Losing things doesn’t mean you’re losing it.

I misplace my glasses a lot but it’s not my fault. It’s Hugh Jackman’s fault. I have one pair for seeing close up and another for far away, and I switch them constantly. When I’m walking around with my far glasses on, I often need to read some small print—especially if it’s something important like a photo of a scantily clad Hugh Jackman. I may be 70 but I’m not dead yet. So I have to take off my far specs and put on my close-ups. 

I lost my close-up glasses for two days once. I gave up and made do with my previous prescription pair. Then Frank, my husband, went to get some ice cubes and there were my glasses, in the freezer. And I remembered I had stuck my head in there rummaging around, way in the back, for the Haagen-Dazs ice cream, and put my glasses down so I could see because they were fogging up. I got so excited when I found the Haagen-Dazs I completely forgot about my glasses.

Often I forget to pay attention to where I am when I take off the pair I don’t need, and I have to go looking for those glasses. Sometimes I’m carrying a cup of coffee and I put that down during my search, and after I find my glasses I have to go around looking for my coffee. And so on. 

At seventy the specter of Alzheimer’s always looms when you misplace something. One well-known sign is finding things you’ve lost in strange, inappropriate places. In a public service TV ad about Alzheimer’s, an elderly couple is looking everywhere for something the woman lost, and the man takes a break and goes to the fridge get some cream for his coffee. He removes the pitcher…and car keys are behind it! The mournful, worried look they exchange makes it clear they’re positive the wife has Alzheimer’s. 

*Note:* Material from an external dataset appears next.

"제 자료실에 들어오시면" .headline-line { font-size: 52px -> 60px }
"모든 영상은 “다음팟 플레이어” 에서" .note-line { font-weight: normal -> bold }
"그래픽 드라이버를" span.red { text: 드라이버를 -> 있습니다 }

I’m not worried. I didn’t even consider the freezer a strange, inappropriate place to lose my glasses. It made perfect sense. The worse thing about the whole affair was that Frank found out I’d been into the Haagen-Dazs.

“… there is nothing covered, that shall not be revealed; and hid, that shall not be known.” -Matthew 10:26

I searched an entire afternoon for my glasses once, and the cat had them all the time.

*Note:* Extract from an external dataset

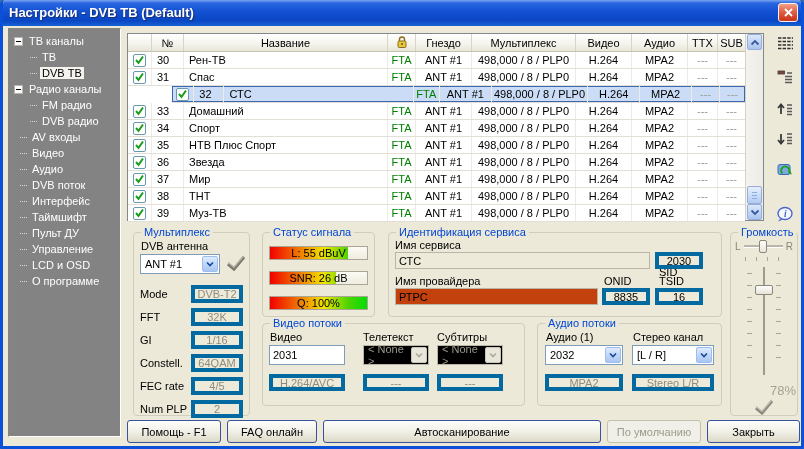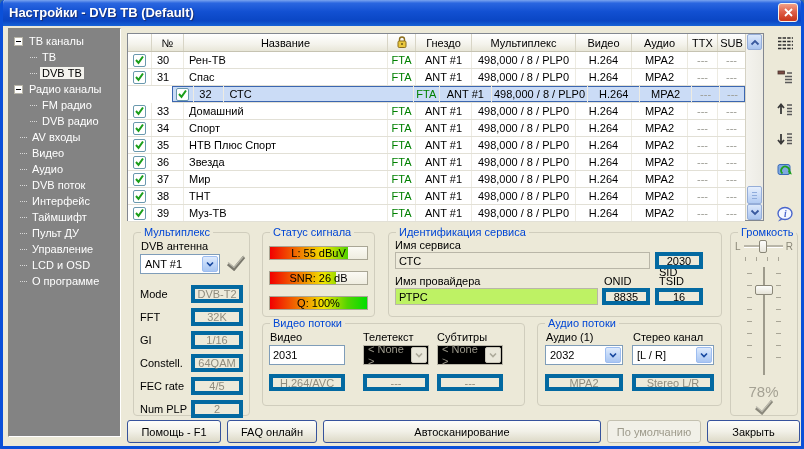"РТРС" #prov-val { background: #bef264 -> #c2410c }
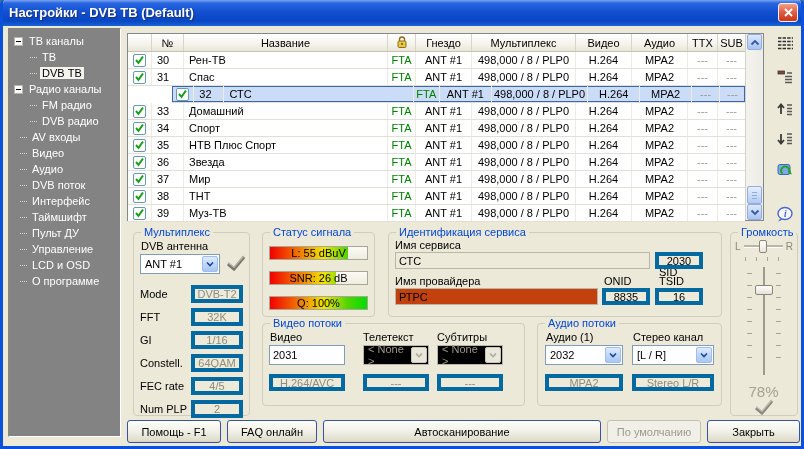"78%" #vol-pct { font-size: 15px -> 13px; text-align: center -> right }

The Sensuous Art of Plum Picking

Plums from our backyard tree are incredibly sweet and juicy. I take them to church and put them in the kitchen, where we munch. If you stand outside the room you’d think they’re having an orgy in there. “Oooooh…ummmm…OMG this is sweet…ahhhhhh…just one more… ”

I wait for the Magic Moment.

It sounds like they’re making love, but they’re just in the kitchen eating plums I hand picked. Actually, “pick” is too crude a word. I don’t just pick them, I caress them. I fondle them. I squeeze each one very gently and if there is a softness, I tug it ever so slightly, tenderly, away from the branch. If it doesn’t come off with this gentle grope, I leave it on the tree. It is not ripe.

My husband is annoyed by all this. Frank is a no-nonsense, just-get-it-done kind of guy. He goes out with his bag and just indiscriminately grabs every plum he sees hanging. He pulls them forcibly, with lightning speed. “You’re coming with me!” I can almost hear him say. He’s done in a jiffy, and comes in the house with a big bag of hard, slightly green plums.

It’s easy to tell whether people are eating plums that Frank picked or that I picked. When they’re eating Frank’s, it doesn’t sound like there’s an orgy going on.  

Support Groups to the Rescue

I’m starting a 12-step support group for people who are addicted to lattes.  There are millions of us, and LA, Latteholics Anonymous, could help us. The only answer for latte addiction is total abstinence. 

She looks calm and happy, but she’s a secret latte addict. She needs Latteholics Anonymous.

It’s the same as for alcohol. I know, because after trying to control my alcoholic drinking on my own for years, I went to AA 30 years ago and I haven’t had a drink since. The 12 steps work! In contrast, I have a friend who tries to cut down her daily lattes to every other day, or just weekends, or whatever, but she always shoots back up to every day.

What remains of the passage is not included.